Now, change is coming to Daufuskie, as it has to hundreds of other places throughout the country where land has slipped through the hands of black people. Nationally, black land loss has been an issue since the 1920s when black ownership of farmland peaked at 15 million acres. Now black farmers have lost ownership of all but 3 million acres. So the difficulties faced here are familiar: Blacks owned only small plots, which limited their farming versatility, and most of the older people, lacking education, left "heir's property," land conveyed without a will to children and others in extended families who live off the island. Here, as in much of the South, legal entanglements of heir's property are contributing to black land loss.

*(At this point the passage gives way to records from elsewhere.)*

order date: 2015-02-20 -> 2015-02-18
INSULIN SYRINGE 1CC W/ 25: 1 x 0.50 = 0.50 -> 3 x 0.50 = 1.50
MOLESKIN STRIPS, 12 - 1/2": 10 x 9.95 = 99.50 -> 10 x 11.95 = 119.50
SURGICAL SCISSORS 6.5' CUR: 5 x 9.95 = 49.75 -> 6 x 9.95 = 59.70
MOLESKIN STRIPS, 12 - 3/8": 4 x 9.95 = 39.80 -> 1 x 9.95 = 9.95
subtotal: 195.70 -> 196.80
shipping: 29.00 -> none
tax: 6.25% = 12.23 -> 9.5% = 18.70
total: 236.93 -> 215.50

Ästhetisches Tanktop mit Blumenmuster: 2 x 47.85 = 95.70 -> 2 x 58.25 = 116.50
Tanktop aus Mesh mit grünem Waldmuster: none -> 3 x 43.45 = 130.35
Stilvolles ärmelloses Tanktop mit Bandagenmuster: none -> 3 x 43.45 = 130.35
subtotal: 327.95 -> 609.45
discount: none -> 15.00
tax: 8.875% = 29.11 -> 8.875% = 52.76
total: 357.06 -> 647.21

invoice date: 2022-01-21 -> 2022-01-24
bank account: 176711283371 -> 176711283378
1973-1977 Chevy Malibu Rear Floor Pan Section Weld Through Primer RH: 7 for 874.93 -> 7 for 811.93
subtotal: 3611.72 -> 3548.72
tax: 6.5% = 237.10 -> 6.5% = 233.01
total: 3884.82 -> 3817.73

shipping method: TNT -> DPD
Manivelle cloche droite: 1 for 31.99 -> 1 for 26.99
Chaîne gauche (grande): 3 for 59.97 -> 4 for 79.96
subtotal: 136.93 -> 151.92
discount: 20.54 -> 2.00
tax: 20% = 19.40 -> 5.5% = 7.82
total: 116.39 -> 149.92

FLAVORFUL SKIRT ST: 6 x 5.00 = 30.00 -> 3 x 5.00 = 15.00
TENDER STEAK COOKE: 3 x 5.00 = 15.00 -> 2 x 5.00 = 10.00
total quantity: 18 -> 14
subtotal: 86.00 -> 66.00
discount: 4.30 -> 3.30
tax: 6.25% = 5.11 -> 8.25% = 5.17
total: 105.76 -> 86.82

The one-man personification of the change here is developer Charles Cauthen, 49, a southerner who started buying up property on Daufuskie in 1979. Last year, Cauthen's group sold its interest to International Paper Co., and that land is being built up more every day. Staying on to help run things, Cauthen expects to have 900 families living here in six to seven years.

"We came up with the concept of not building a bridge from the mainland to Daufuskie," Cauthen said. "We'll have no cars and low density to keep the island more in line with what Daufuskie has been." So keenly attuned to Daufuskie's spirit does Cauthen claim to be that he said he heard bloodcurdling screams when he slept in the lighthouse that the Daufuskians declare is haunted. "Now we'll have jobs and the people of Daufuskie can come back home," he said.

But many Daufuskians don't see it that way. "A lot of people want to come back," said Joseph Bryant, a former resident. "But they done got rid of their land and don't have no place to come back to."

Some white Daufuskians complain that developers tried to shave off some of the acreage from their cemetery and they had to go to court to save it. They won, but one of them, Francis Berns, is still paying off the legal fees out of his and his wife's Social Security checks.

"The developers want to take the best and push us off the southern end of the island," said Sonny Smith.

Some Daufuskians, such as Sallie Ann Coleman, 28, who has started her own cleaning service, welcome the change. Others, such as Emory Campbell of St. Helena Island's Penn Center, are trying to help slow the loss of black land by seeking changes in some of the laws and advising the residents.

But development is advancing steadily, irrevocably, and I left Daufuskie with sadness that this place that was the soul of Afro-American culture would be no more. Yet I knew the island people would survive. After all, they survived slavery, cotton and the closing of the oyster plant. Surely they can survive "progress."